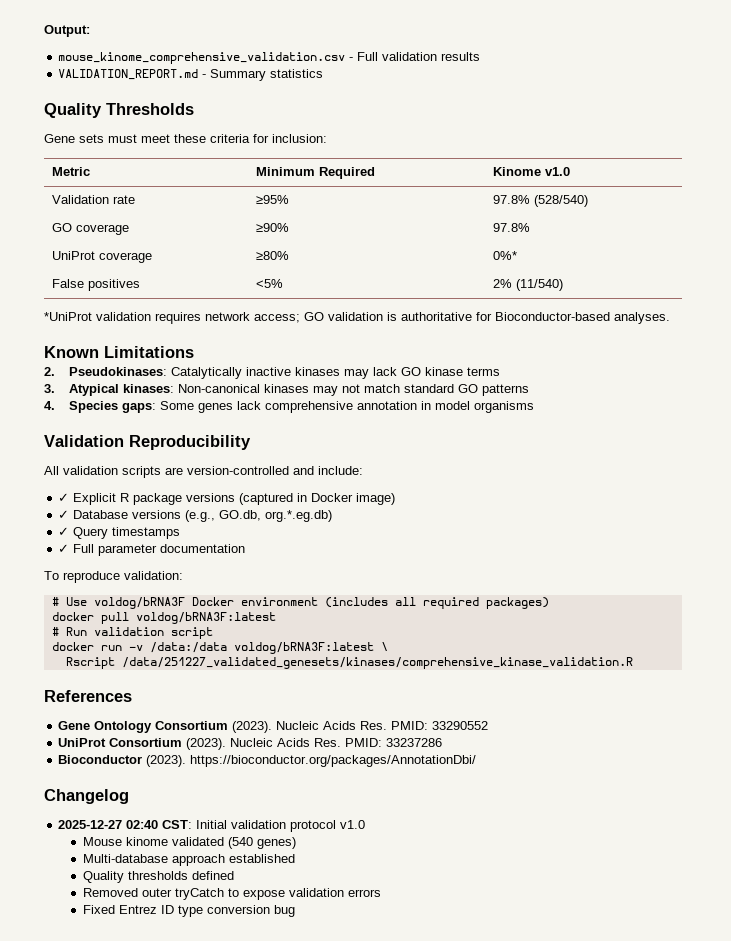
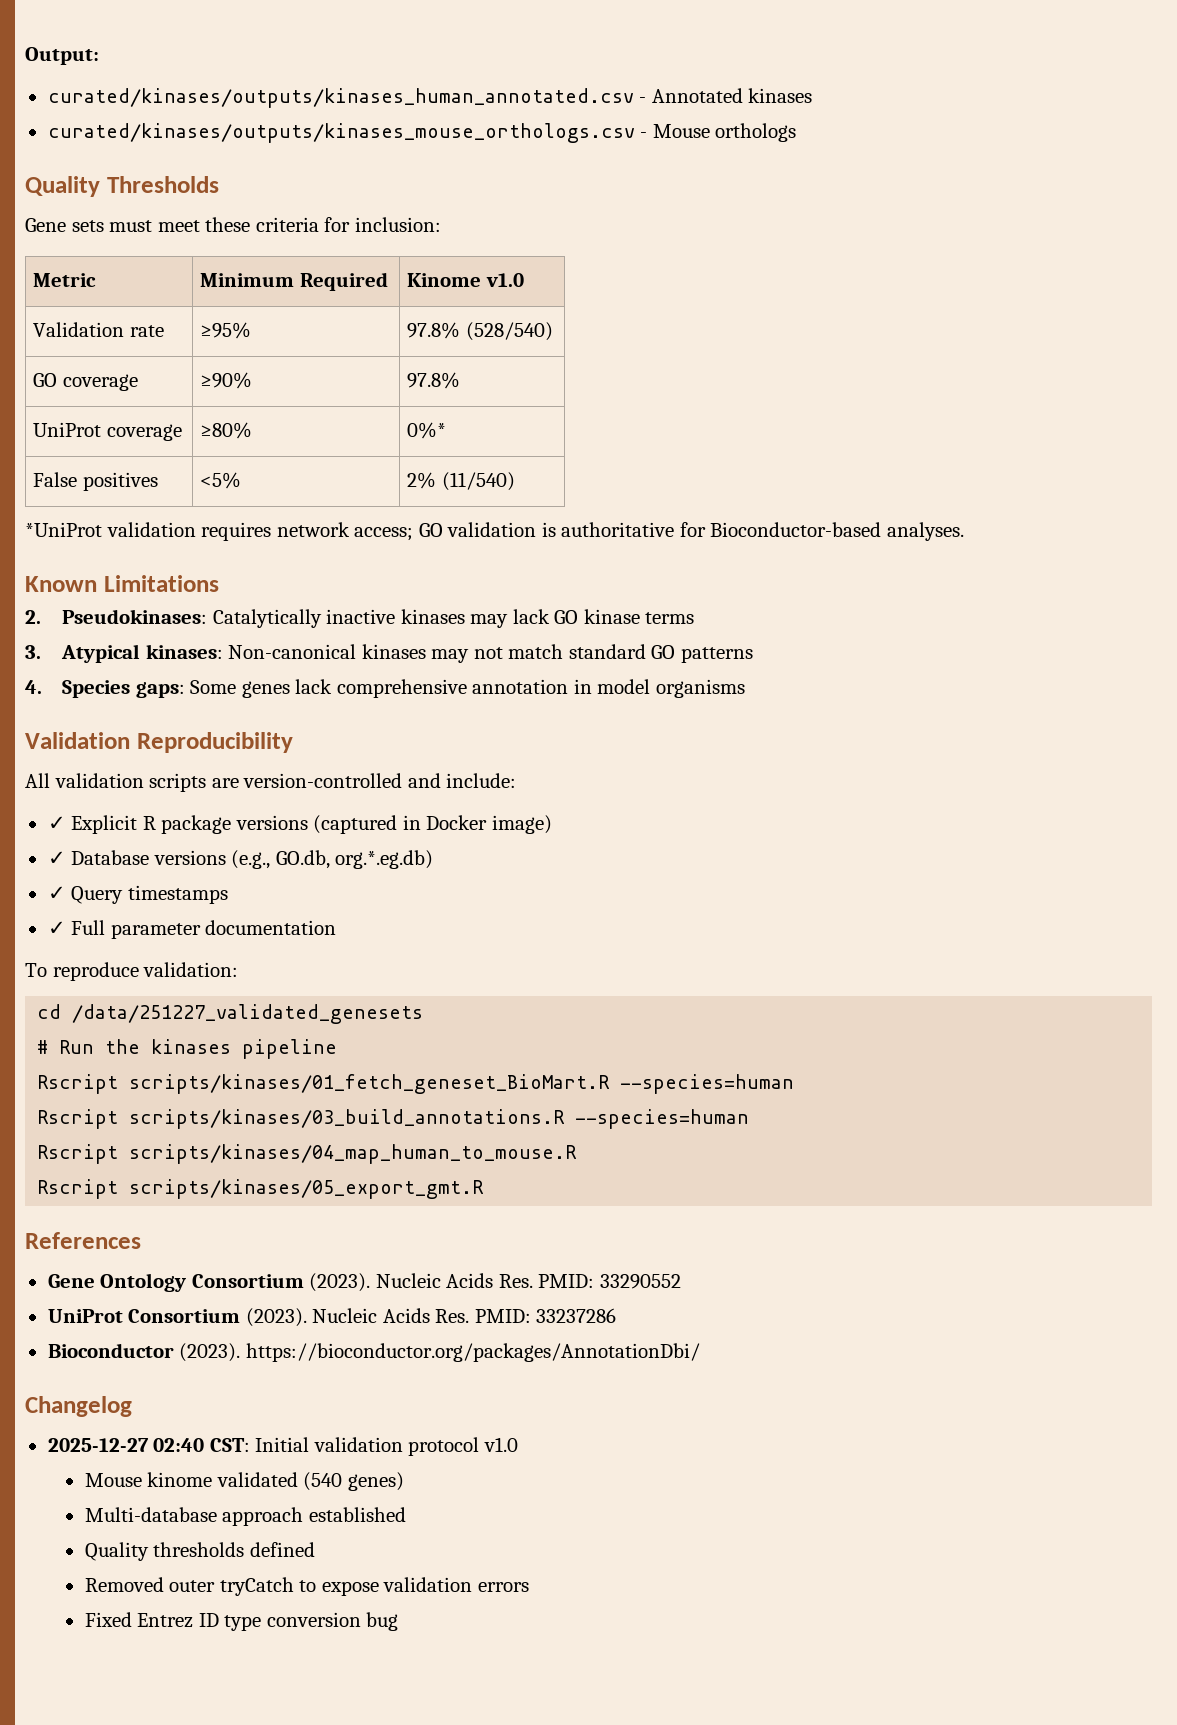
- mouse_kinome_comprehensive_validation.csv - Full validation results
- VALIDATION_REPORT.md - Summary statistics
+ curated/kinases/outputs/kinases_human_annotated.csv - Annotated kinases
+ curated/kinases/outputs/kinases_mouse_orthologs.csv - Mouse orthologs
- # Use voldog/bRNA3F Docker environment (includes all required packages)
- docker pull voldog/bRNA3F:latest
- # Run validation script
- docker run -v /data:/data voldog/bRNA3F:latest \
- Rscript /data/251227_validated_genesets/kinases/comprehensive_kinase_validation.R
+ cd /data/251227_validated_genesets
+ # Run the kinases pipeline
+ Rscript scripts/kinases/01_fetch_geneset_BioMart.R --species=human
+ Rscript scripts/kinases/03_build_annotations.R --species=human
+ Rscript scripts/kinases/04_map_human_to_mouse.R
+ Rscript scripts/kinases/05_export_gmt.R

→ What is needed: Find the word "voldog" in the entries above, then copy each line that holds it.

→ Written reply:
- # Use voldog/bRNA3F Docker environment (includes all required packages)
- docker pull voldog/bRNA3F:latest
- docker run -v /data:/data voldog/bRNA3F:latest \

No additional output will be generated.